Sheep may safely graze

Sheep may safely graze
Sheep may safely graze

Sheep May Safely Graze is a bit of a sad tale. My best friend for decades and the person who introduced me to figurative art was Matt Zimet. He was a fantastic artist. He did professional book illustrations and an occasional sculpture. (We once, like Hebrew slaves in Egypt, hauled a 350 lbs block of marble up 6 flights to his apartment.) In his day job as a professor he taught comparative anatomy so, as you can imagine, his animals were quite excellent.

Matt enticed me into figurative drawing when I was a freshman in college with the following proposition,

“Hey Lance, you have $5?”
“Sure, why?”
“Then let’s go down to the student union where a co-ed will take off her clothes and we can draw for 2 to 3 hours and then go out for beer.”

What could I say? So began my serious study of figurative drawing.

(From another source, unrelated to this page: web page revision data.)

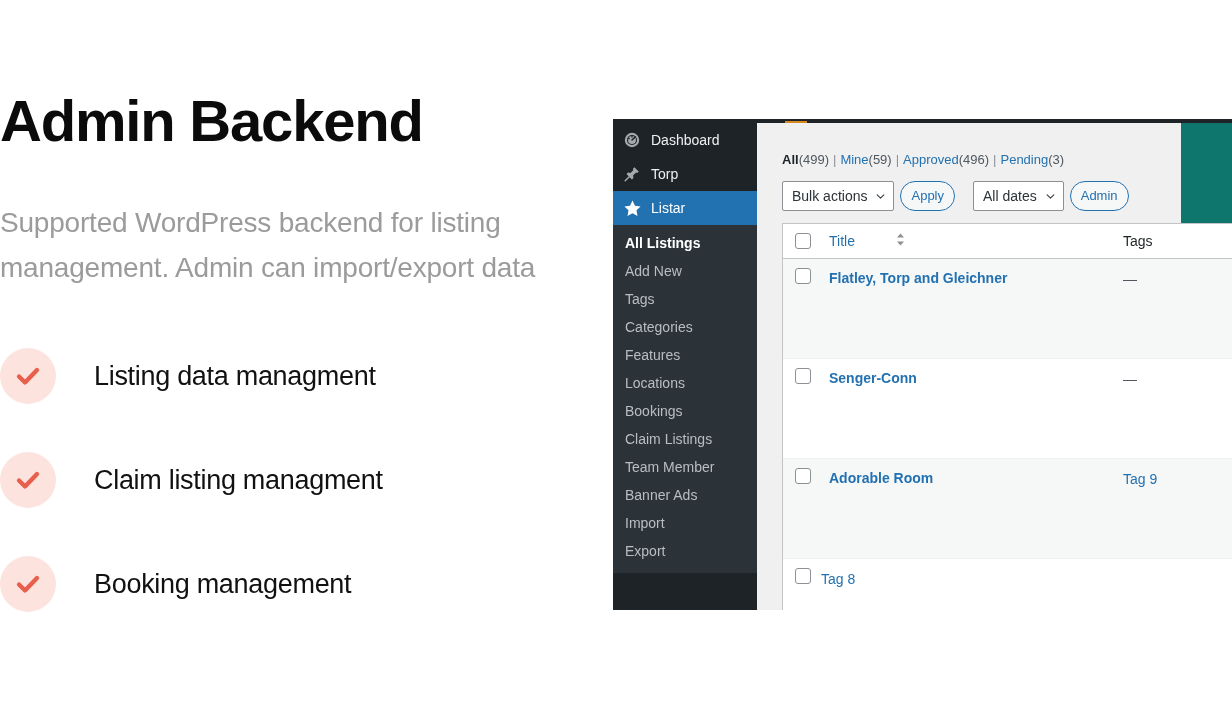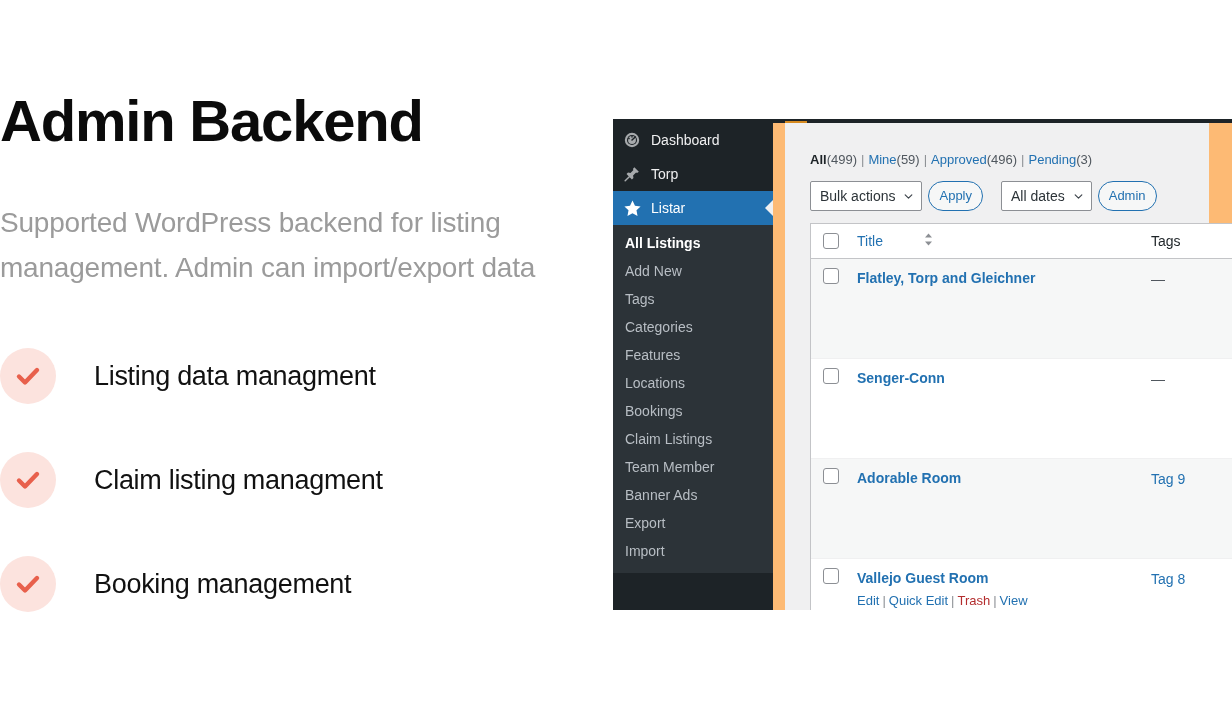"Dashboard" .wp-panel { background: #fdba74 -> #0f766e }
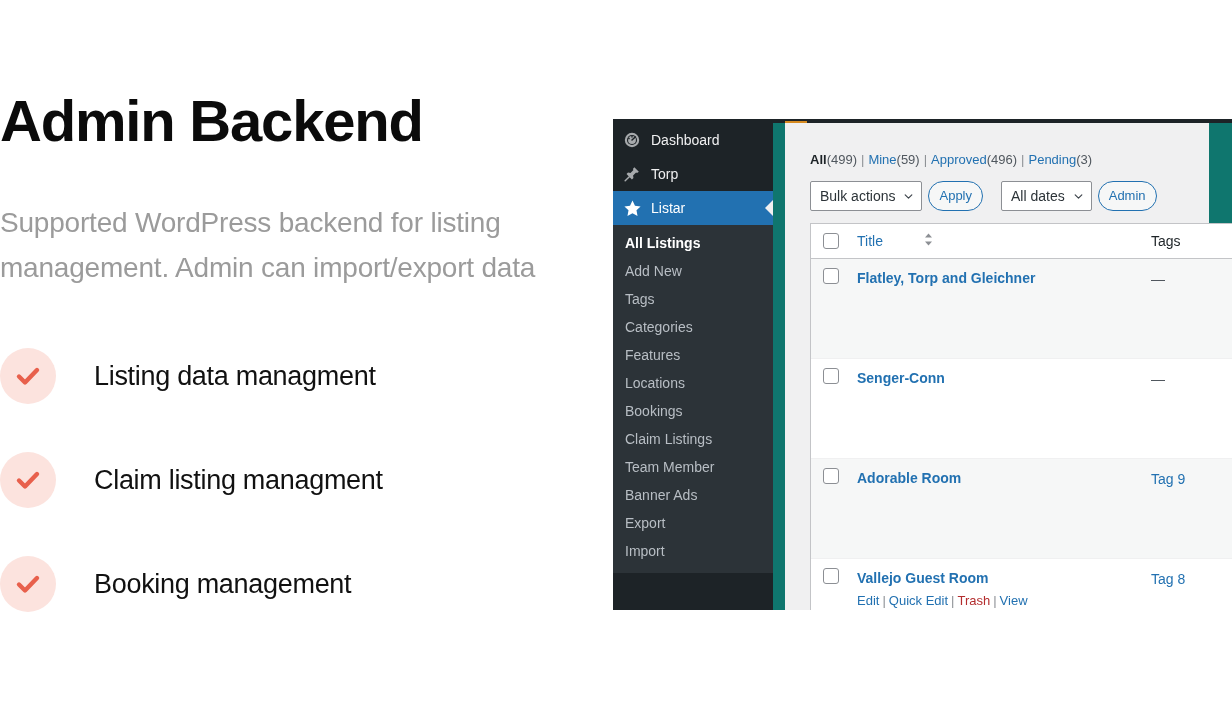"All(499) | Mine(59) | Approved(496)" .wp-content { left: 172px -> 144px }
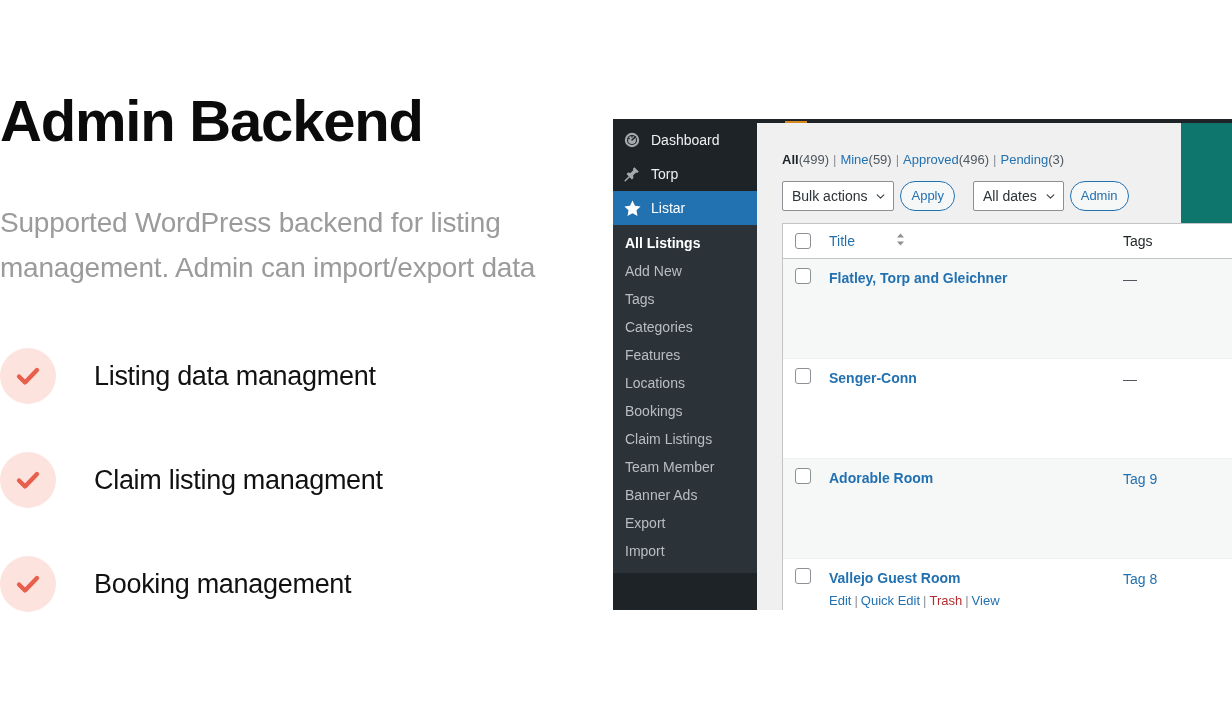"Export" a.wp-submenu-item { order: before "Import" -> after "Import" }
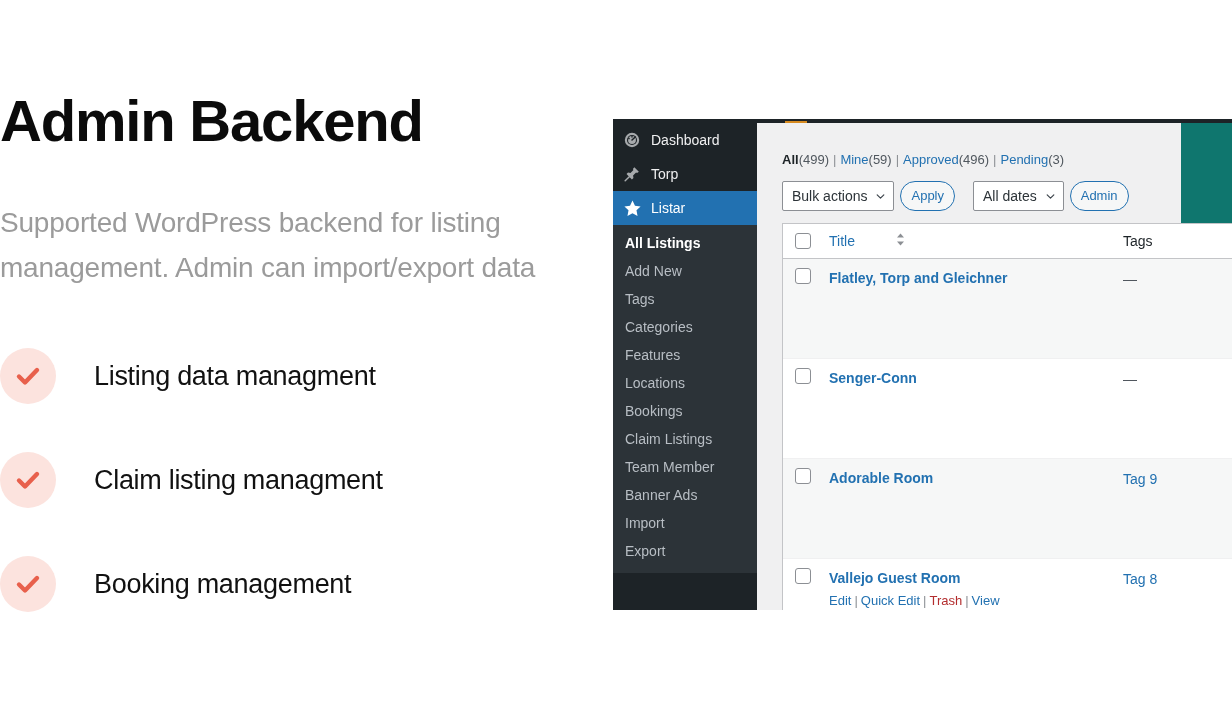"Vallejo Guest Room" div.col-title { html: <div> <a>Vallejo Guest Room</a> <div> <a>Edit</a><span>|</span><a>Quick Edit</a><span>|</span><a>Trash</a><span>|</span><a>View</a> </div> </div> -> none }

Matt and I had numerous adventures. We did drawings for the U. Mass science fiction club fanzine. We played bridge until dawn. We ventured over 1000 miles in canoe expeditions. Too many stories. For instance, what is the message inside a canoe when two Ph.D.s tear it in half on a rock in the rapids? Sorry, not today’s subject.

 

Matt Zimet
Matt Zimet

In an unfair twist of fate, Matt was diagnosed with cancer, cutting short the life of a beautiful person. The best eulogy I can give is that at his funeral at least four people called him their best friend for decades. Here is a drawing I did of him a few months before he passed.

 

Matt Zimet
Matt Zimet

The last time I visited him he was working on a sheep sculpture.

 

He was fading and was upset that he would not have the strength and coordination to finish the work. I said that I would see it done. Some months later I received this in the mail.

Sheep parts
Sheep parts in wax

The first challenge was that I work in clay, not wax, and couldn’t make the wax look good. Luckily, Classic Clay has a lot of wax in the mixture and I was able to work them together. The other challenge, of course, was the composition. I knew vaguely what Matt wanted, but no details. Nevertheless I got to work and here you see the melding of the two materials into a composition. The light part is clay and the dark part is wax.

 

Sheep
Sheep–half wax half clay

The forrest of feet made this particularly difficult and expensive to cast, but we got it done.